FrigidStealer-Malware trifft macOS-Benutzer über gefälschte Safari-Browser-Updates

Die FrigidStealer-Malware zielt mit gefälschten Browser-Updates auf macOS-Benutzer ab und stiehlt Passwörter, Krypto-Wallets und Notizen mithilfe von DNS-basierten Datendiebstahlmethoden.

Eine bekannte Variante der macOS-Malware FrigidStealer zielt mit gefälschten Browser-Update-Aufforderungen auf Apple-Nutzer ab. Die erstmals im Februar 2025 entdeckte und von Hackread.com gemeldete Variante gehört zur Ferret -Malware-Familie und hat bereits Nutzer in Nordamerika, Europa und Asien betroffen.

Die Malware-Variante wurde mit TA2726 und TA2727 in Verbindung gebracht, die beide dafür bekannt sind, gefälschte Browser-Updates als Angriffsvektor zu verwenden. Sie wurde außerdem mit einem Anstieg der Infektionen in kundenorientierten Branchen, insbesondere im Einzelhandel und Gastgewerbe, in Verbindung gebracht.

Die Malware funktioniert, indem sie Benutzer dazu verleitet, eine als Safari-Update getarnte Disk-Image-Datei (DMG) herunterzuladen. Nach der Installation umgeht sie Apples Gatekeeper-Schutz, indem sie den Benutzer zur Eingabe seines Passworts auffordert und dabei die integrierte AppleScript-Funktionalität ausnutzt. Anschließend installiert die Malware eine schädliche App mit der Bundle-ID com.wails.ddaolimaki-daunito , die sich unter legitimen Anwendungen versteckt.

Sobald FrigidStealer aktiv ist, sammelt er sensible Daten, darunter Browser-Anmeldeinformationen, Systemdateien, Kryptowährungs-Wallet-Informationen und sogar Apple Notes. Diese Daten werden dann über DNS-Abfragen, die über den mDNSResponder von macOS weitergeleitet werden, an einen Command-and-Control-Server weitergeleitet. Nach dem Diebstahl und der Übermittlung der Daten beendet die Malware ihren eigenen Prozess, um die Wahrscheinlichkeit einer Erkennung zu verringern.

Laut Wazuh, einem Open-Source-Cybersicherheitsunternehmen, das FrigidStealer identifizierte und seinen technischen Bericht mit Hackread.com teilte, basiert diese Schadsoftware nicht auf herkömmlichen Exploit-Kits oder Schwachstellen. Stattdessen nutzt sie das Vertrauen der Nutzer in Systembenachrichtigungen und Browser-Update-Aufforderungen aus. Dieser Ansatz macht ihn gefährlicher, da er weniger technisches Know-how des Angreifers erfordert und dennoch hochwirksam ist.

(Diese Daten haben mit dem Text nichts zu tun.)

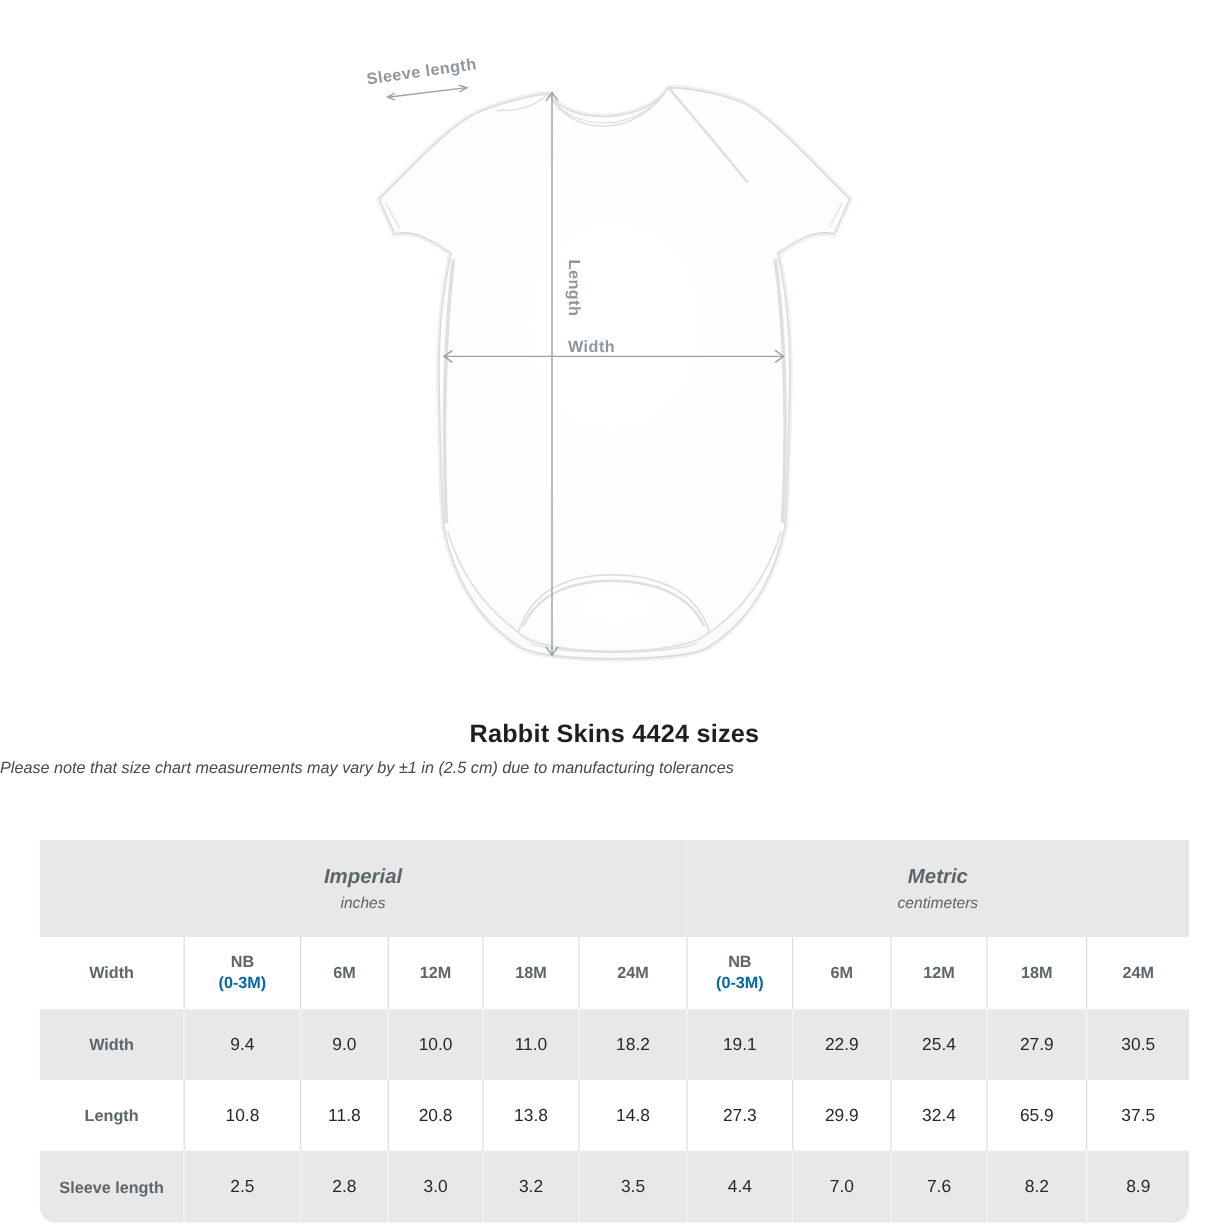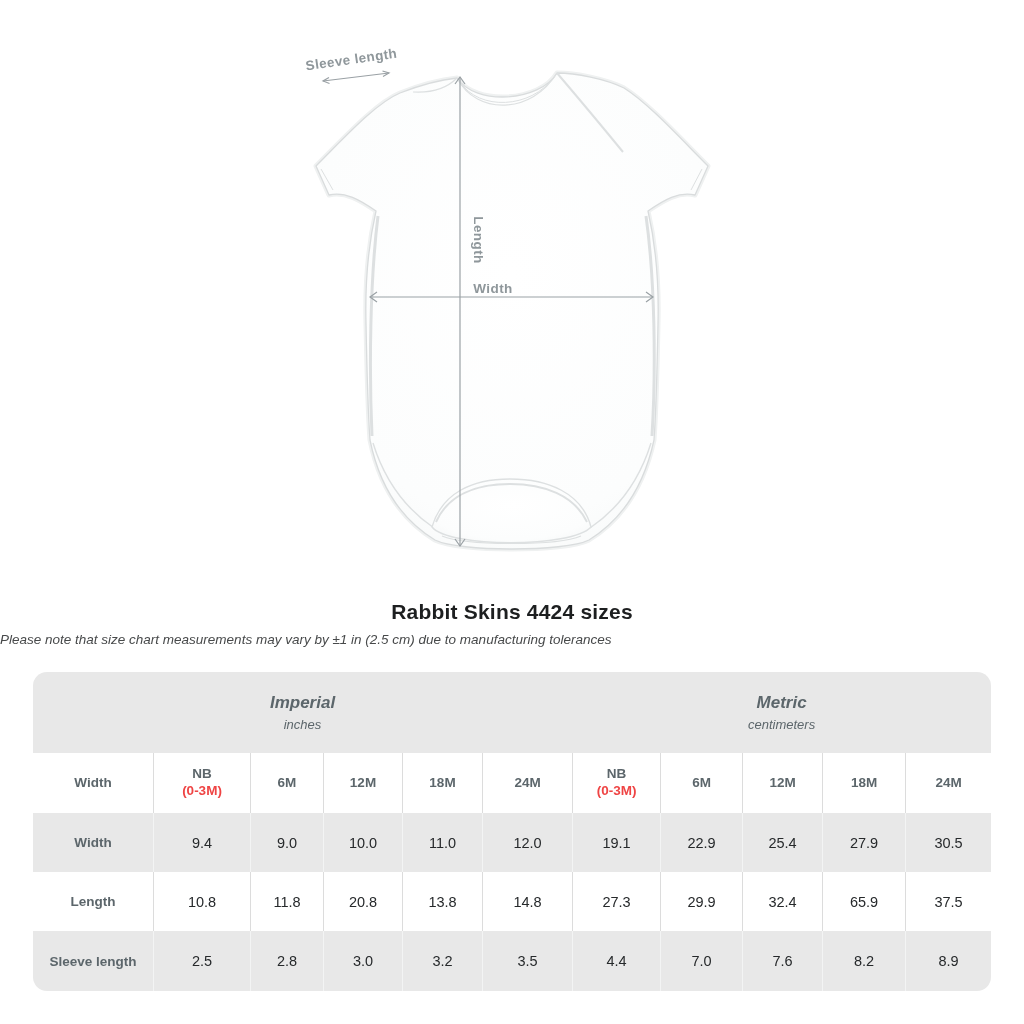--- a/index.html
+++ b/index.html
@@ -37,33 +37,34 @@
   }
 
   
   .size-table-wrap {
     position: absolute; left: 33px; top: 672px; width: 958px;
     border-radius: 14px; overflow: hidden;
   }
   table.size-table {
     width: 958px; border-collapse: separate; border-spacing: 0;
     table-layout: fixed;
+    margin-top: 28px;
   }
   .size-table td, .size-table th {
     padding: 0; margin: 0;
     text-align: center; vertical-align: middle;
     font-family: "Liberation Sans", sans-serif;
   }
   tr.band td { background: #e8e8e8; height: 81px; }
   .unit-name { font-size: 17px; font-weight: bold; font-style: italic; color: #5c666b; }
   .unit-sub  { font-size: 13px; font-style: italic; color: #5c666b; margin-top: 4px; }
 
   tr.heads th { background: #ffffff; height: 60px; }
   .head-top { font-size: 13.5px; font-weight: bold; color: #5c666b; line-height: 1.25; }
-  .head-sub { font-size: 13.5px; font-weight: bold; color: #ef4444; line-height: 1.25; }
+  .head-sub { font-size: 13.5px; font-weight: bold; color: #0369a1; line-height: 1.25; }
 
   tr.r-gray  td, tr.r-gray  th { background: #e8e8e8; }
   tr.r-white td, tr.r-white th { background: #ffffff; }
   tr.datarow td, tr.datarow th { height: 59px; }
   tr.r-sleeve td, tr.r-sleeve th { height: 60px; }
 
   .row-label { font-size: 13.5px; font-weight: bold; color: #5c666b; }
   .num { font-size: 14.5px; font-weight: normal; color: #26292b; }
 
   .v  { border-left: 1px solid #dcdcdc; }
@@ -216,21 +217,21 @@
               <div class="head-sub"></div>
           </th>
         </tr>
 
         <tr class="datarow r-gray">
           <th class="row-label">Width</th>
           <td class="v num">9.4</td>
           <td class="v num">9.0</td>
           <td class="v num">10.0</td>
           <td class="v num">11.0</td>
-          <td class="v num">12.0</td>
+          <td class="v num">18.2</td>
           <td class="v num">19.1</td>
           <td class="v num">22.9</td>
           <td class="v num">25.4</td>
           <td class="v num">27.9</td>
           <td class="v num">30.5</td>
         </tr>
 
         <tr class="datarow r-white">
           <th class="row-label">Length</th>
           <td class="v num">10.8</td>

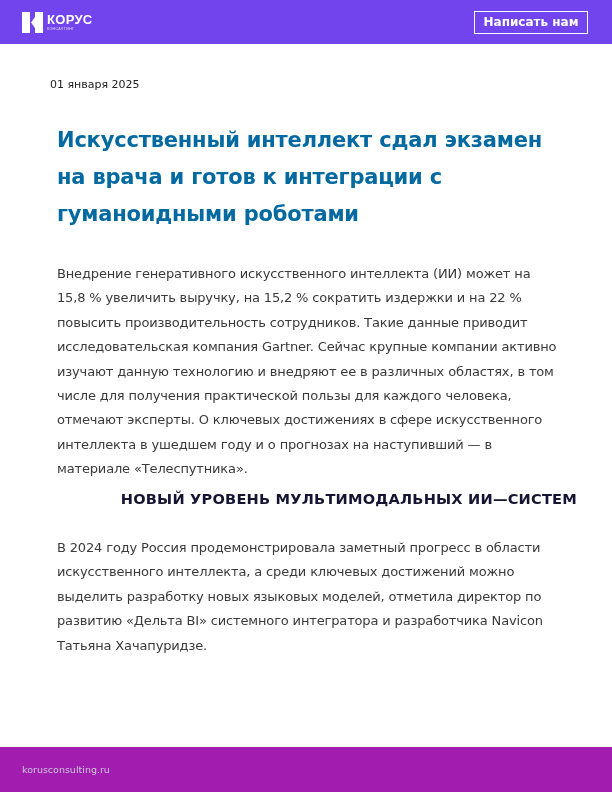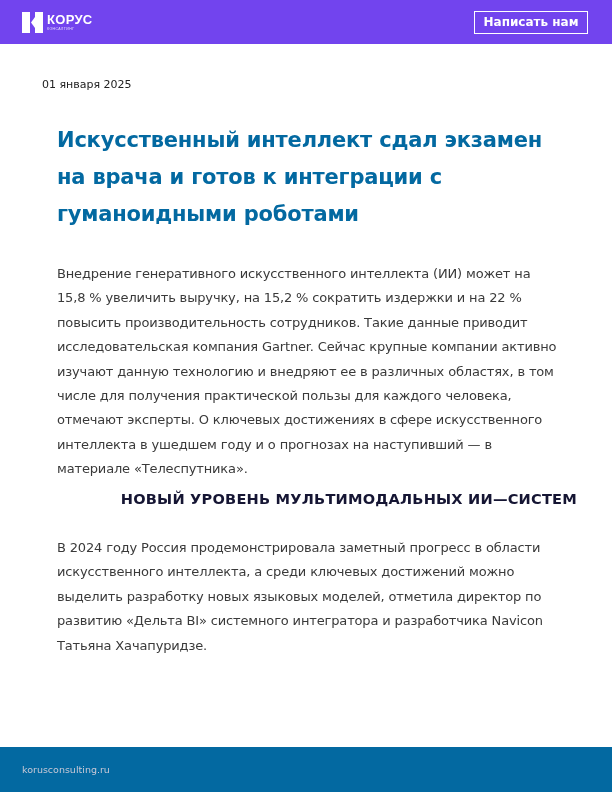--- a/index.html
+++ b/index.html
@@ -18,21 +18,21 @@
     .logo-text { display: flex; flex-direction: column; line-height: 1; }
     .logo-name { color: #fff; font-weight: bold; font-size: 13px; letter-spacing: 0.3px; font-family: "Liberation Sans", sans-serif; }
     .logo-sub { color: #e6ddff; font-size: 3.5px; letter-spacing: 0.4px; margin-top: 2px; font-family: "Liberation Sans", sans-serif; }
 
     .btn-write {
       width: 114px; height: 23px; border: 1.5px solid #ffffff; background: transparent;
       color: #fff; font-size: 12px; font-weight: bold; font-family: "DejaVu Sans", sans-serif;
       display: flex; align-items: center; justify-content: center; cursor: pointer;
     }
 
-    .date { position: absolute; left: 42px; top: 78px; font-size: 11px; color: #222; font-family: "DejaVu Sans", sans-serif; }
+    .date { position: absolute; left: 50px; top: 78px; font-size: 11px; color: #222; font-family: "DejaVu Sans", sans-serif; }
 
     .title {
       position: absolute; left: 57px; top: 122px; width: 500px;
       font-size: 21px; font-weight: bold; line-height: 37px; color: #0369a1;
       font-family: "DejaVu Sans", sans-serif; letter-spacing: -0.2px;
     }
 
     .para {
       position: absolute; left: 57px; width: 500px;
       font-size: 13px; line-height: 24.4px; color: #3a3a3a;
@@ -43,21 +43,21 @@
 
     .section-heading {
       position: absolute; left: 57px; top: 490px; width: 520px;
       font-size: 14.6px; font-weight: bold; color: #151533; letter-spacing: 0.2px;
       font-family: "DejaVu Sans", sans-serif;
       text-align: right;
     }
 
     .footer {
       position: absolute; left: 0; top: 747px; width: 612px; height: 45px;
-      background: #0369a1; display: flex; align-items: center;
+      background: #a21caf; display: flex; align-items: center;
       padding: 0 22px;
     }
     .footer-site { color: #c8c8d6; font-size: 9.5px; font-family: "DejaVu Sans", sans-serif; }
     .footer-tg { position: absolute; left: 262px; top: 0; height: 45px; display: flex; align-items: center; gap: 8px; }
     .tg-icon svg { display: block; }
     .footer-tg-text { color: #c8c8d6; font-size: 9px; font-family: "DejaVu Sans", sans-serif; }
     .btn-sub {
       position: absolute; left: 475px; top: 11px; width: 113px; height: 23px;
       border: 1.5px solid #ffffff; background: transparent; color: #fff;
       font-size: 8.5px; font-weight: bold; font-family: "DejaVu Sans", sans-serif;

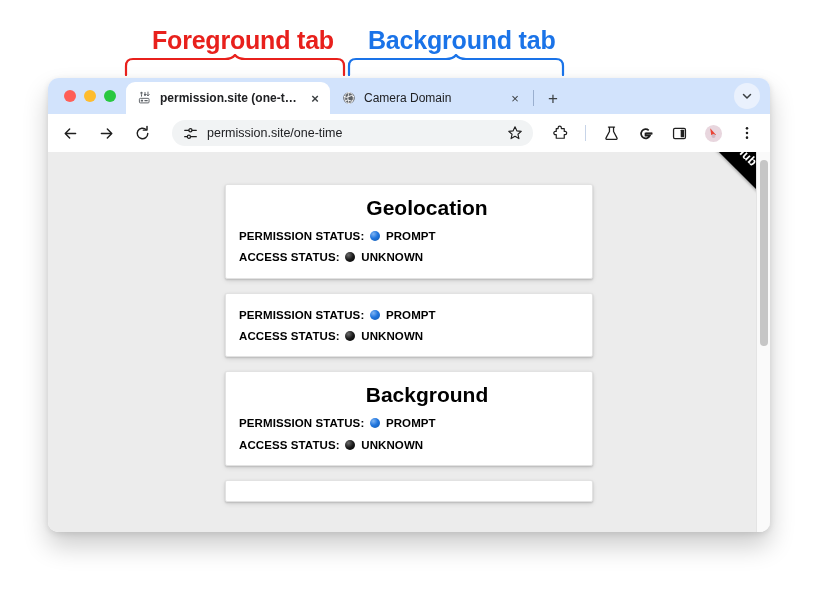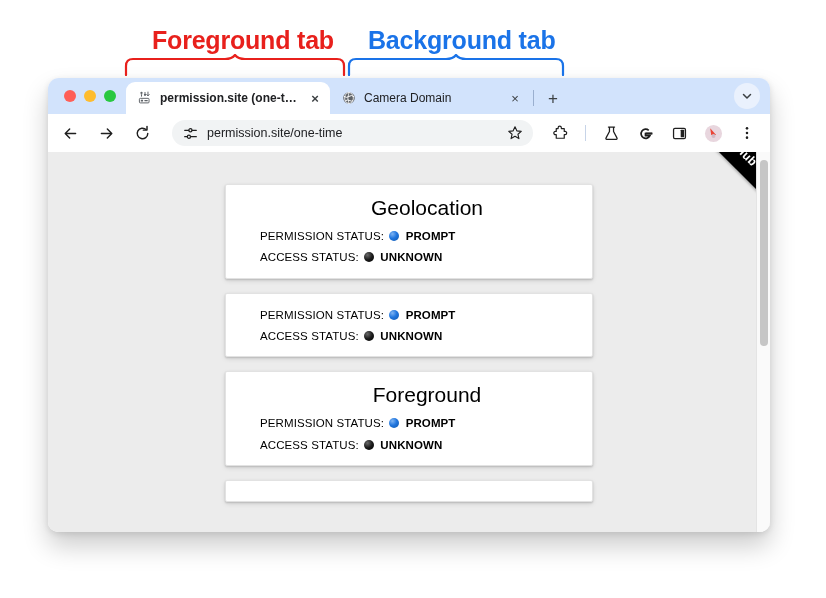--- a/index.html
+++ b/index.html
@@ -194,35 +194,35 @@
     margin: 0 auto 14px auto;
     background: #ffffff;
     border: 1px solid #e2e2e2;
     border-radius: 2px;
     box-shadow: 0 1px 2px rgba(0,0,0,0.16), 0 2px 5px rgba(0,0,0,0.10);
     padding: 11px 0 9px 0;
   }
   .card-title {
     text-align: center;
     font-size: 21px;
-    font-weight: normal;
+    font-weight: bold;
     color: #000;
     line-height: 1.15;
     margin-bottom: 6px;
     padding-left: 36px;
   }
   .card-row {
     font-size: 11.5px;
     color: #000;
     padding-left: 13px;
     line-height: 1.85;
     white-space: nowrap;
     letter-spacing: 0.1px;
   }
-  .card-row .lbl { font-weight: normal; margin-left: 21px; }
+  .card-row .lbl { font-weight: bold; }
   .card-row .val { font-weight: bold; }
   .dot {
     display: inline-block;
     width: 10px; height: 10px;
     border-radius: 50%;
     vertical-align: -1px;
     margin: 0 3px 0 2px;
   }
   .dot.blue {
     background: radial-gradient(circle at 34% 30%, #7fb4f2 0%, #2176de 45%, #1157ab 100%);
@@ -458,21 +458,21 @@
           <span class="val">PROMPT</span>
         </div>
         <div class="card-row">
           <span class="lbl">ACCESS STATUS:</span>
           <span class="dot black"></span>
           <span class="val">UNKNOWN</span>
         </div>
       </div>
 
       <div class="card">
-        <div class="card-title">Foreground</div>
+        <div class="card-title">Background</div>
         <div class="card-row">
           <span class="lbl">PERMISSION STATUS:</span>
           <span class="dot blue"></span>
           <span class="val">PROMPT</span>
         </div>
         <div class="card-row">
           <span class="lbl">ACCESS STATUS:</span>
           <span class="dot black"></span>
           <span class="val">UNKNOWN</span>
         </div>

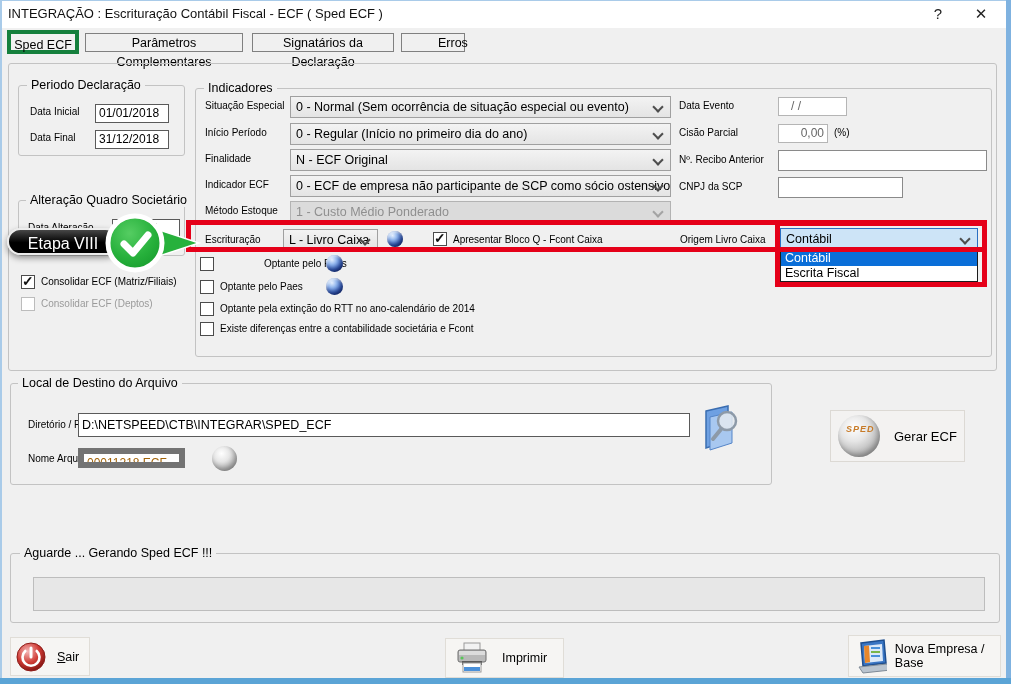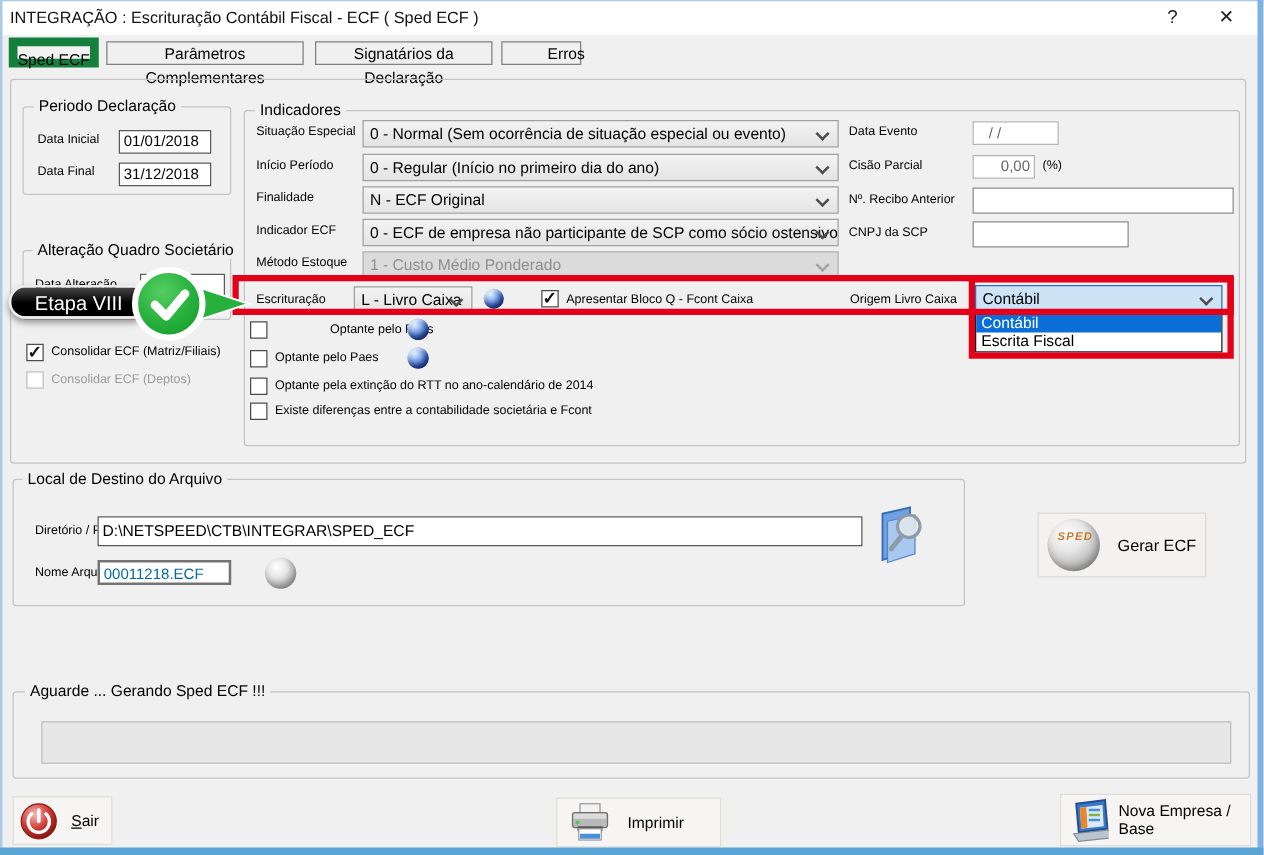--- a/index.html
+++ b/index.html
@@ -13,30 +13,30 @@
   .edge-top{left:0;top:0;width:100%;height:1px;background:#a9cbe9;}
   .edge-left{left:0;top:0;width:2px;height:100%;background:#a9cbe9;}
   .edge-right{right:0;top:0;width:5px;height:100%;background:#7fb2e0;}
   .edge-bottom{left:0;bottom:0;width:100%;height:6px;background:#5ba4d6;}
   .titlebar{left:2px;top:1px;right:5px;height:27px;background:#ffffff;}
   .title-text{left:8px;top:0;height:27px;line-height:27px;font-size:13px;color:#111;}
   .cap-btn{top:0;height:27px;line-height:27px;font-size:15px;color:#222;text-align:center;width:26px;}
   
   .tab{top:33px;height:19px;line-height:19px;background:#f0f0f0;border:1px solid #808080;
        text-align:center;font-size:12.5px;}
-  .tab.active{top:30px;height:24px;line-height:23px;background:#f2f2f2;border:7px solid #15803d;}
+  .tab.active{top:30px;height:24px;line-height:23px;background:#f2f2f2;border:4px solid #15803d;}
   
   .grp{border:1px solid #c3c3c3;border-radius:3px;background:transparent;}
   .grp-label{background:#f0f0f0;padding:0 4px;font-size:12.5px;line-height:13px;white-space:nowrap;}
   .lbl{font-size:10px;white-space:nowrap;}
   .lbl.dis{color:#9a9a9a;}
   
   .tin{background:#fff;border:1px solid #5a5a5a;font-size:12px;line-height:17px;padding:0 3px;white-space:nowrap;overflow:hidden;}
   .tin.soft{border:1px solid #b5b5b5;color:#666;}
-  .tin.dis{border:2px solid #737373;color:#0369a1;}
+  .tin.dis{border:6px solid #737373;color:#a16207;}
   
   .combo{background:linear-gradient(#f3f3f3,#e4e4e4);border:1px solid #a0a0a0;height:22px;
          font-size:12.5px;line-height:20px;padding:0 20px 0 5px;white-space:nowrap;overflow:hidden;}
   .combo::after{content:"";position:absolute;right:8px;top:6px;width:6px;height:6px;
         border-right:2px solid #4d4d4d;border-bottom:2px solid #4d4d4d;transform:rotate(45deg);}
   .combo.dis{background:#dbdbdb;color:#8f8f8f;border-color:#b3b3b3;}
   .combo.dis::after{border-color:#a3a3a3;}
   .combo.focus{background:#cde4f7;border:1px solid #2a6fc2;}
   
   .cb{width:14px;height:14px;background:#fff;border:1px solid #4b4b4b;}
@@ -212,21 +212,21 @@
             <stop offset="100%" stop-color="#7e100e"></stop>
         </radialGradient>
       </defs>
       <circle cx="16" cy="16" r="14" fill="url(#pw)" stroke="#8e1d19" stroke-width="1"></circle>
       <path d="M16 7 v9" stroke="#ffffff" stroke-width="3" stroke-linecap="round"></path>
       <path d="M10.3 10 a8.5 8.5 0 1 0 11.4 0" stroke="#ffffff" stroke-width="2.6" fill="none" stroke-linecap="round"></path>
     </svg>
     <span style="margin-left:10px;"><u>S</u><span>air</span></span>
   </div>
 
-  <div class="abs btn" style="left:445px;top:638px;width:132px;height:40px;">
+  <div class="abs btn" style="left:445px;top:638px;width:119px;height:40px;">
     <svg width="36" height="36" style="margin-left:8px;">
       <rect x="10" y="3" width="16" height="9" fill="#f2f2f2" stroke="#9a9a9a"></rect>
       <rect x="4" y="10" width="28" height="12" rx="2" fill="#b9b9b9" stroke="#6f6f6f"></rect>
       <rect x="5" y="11" width="26" height="4" fill="#dcdcdc"></rect>
       <circle cx="8" cy="18" r="1.6" fill="#58c558"></circle>
       <rect x="8" y="21" width="20" height="4" fill="#5a5a5a"></rect>
       <rect x="9" y="23" width="18" height="9" fill="#ffffff" stroke="#9a9a9a"></rect>
       <rect x="10" y="27" width="16" height="4" fill="#4a90d9"></rect>
     </svg>
     <span style="margin-left:12px;">Imprimir</span>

Das Besondere an FrigidStealer ist die Nutzung macOS-spezifischer Verhaltensweisen, um persistent zu bleiben. Es registriert sich über launchservicesd als Vordergrundanwendung, interagiert mit dem System über nicht autorisierte Apple Events-Kommunikation und löscht nach der Ausführung seine Spuren. Protokolle des Unified Logging System (ULS) von Apple zeigen, dass die Malware legitime Prozessnamen und Dienste verwendet, um verborgen zu bleiben.

Wenn Sie macOS verwenden, denken Sie daran, dass Angreifer immer raffinierter darin werden, Benutzer auszutricksen. Sie kombinieren raffinierte Betrugsmaschen mit dem Wissen über die Funktionsweise des Systems, um die Standardsicherheit zu umgehen. Selbst mit vorhandenem Schutz läuft der erste Angriffsschritt oft darauf hinaus, dass jemand auf einen Link klickt oder einer gefälschten Update-Aufforderung vertraut.

Daher wird dringend davon abgeraten, Software-Updates über unerwartete Eingabeaufforderungen oder Drittanbieter-Websites zu installieren. Updates sollten immer direkt aus offiziellen Quellen wie dem Mac App Store oder dem systemeigenen Software-Update-Tool stammen.